─── DATA SECTION ───

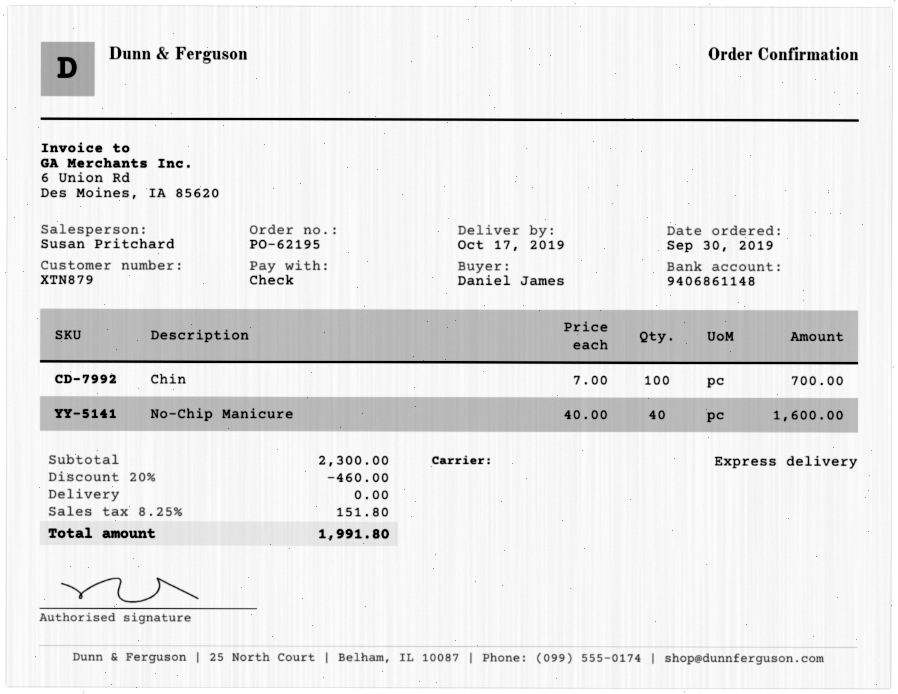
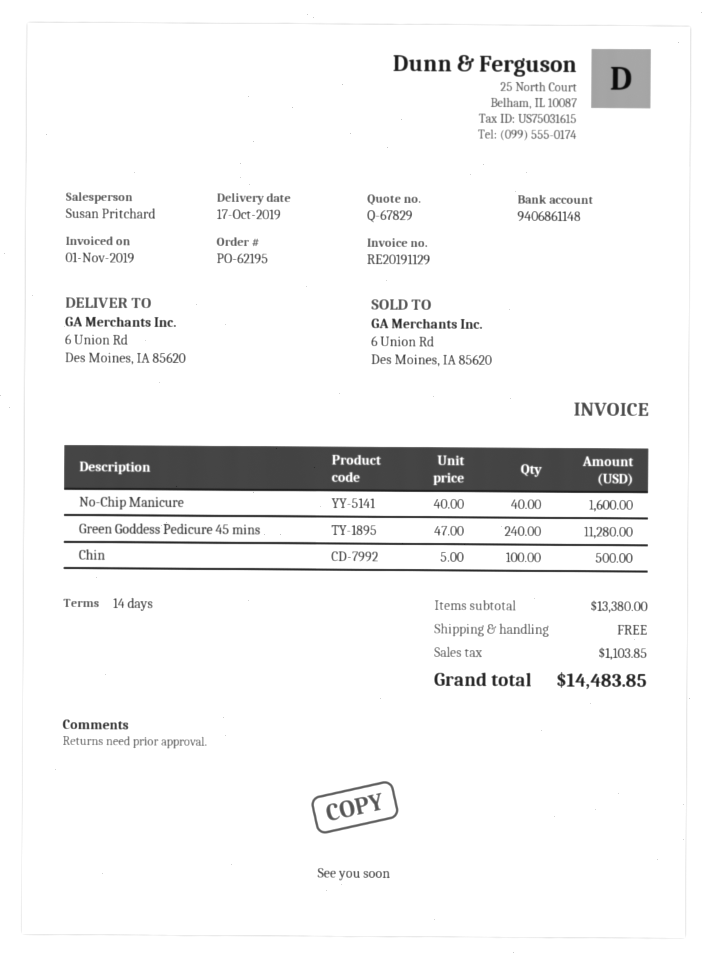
Chin: 100 x 7.00 = 700.00 -> 100 x 5.00 = 500.00
Green Goddess Pedicure 45 mins: none -> 240 x 47.00 = 11280.00
subtotal: 2300.00 -> 13380.00
discount: 20% = 460.00 -> none
tax: 151.80 -> 1103.85
total: 1991.80 -> 14483.85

───

▶ **ASSIGNMENT**: An exact repeat of the lines from the one containing "subtotal: 2300.00 -> 13380.00" through the final line above, both included, is the whole answer.

▶ **THE COMPLETED TASK**:
subtotal: 2300.00 -> 13380.00
discount: 20% = 460.00 -> none
tax: 151.80 -> 1103.85
total: 1991.80 -> 14483.85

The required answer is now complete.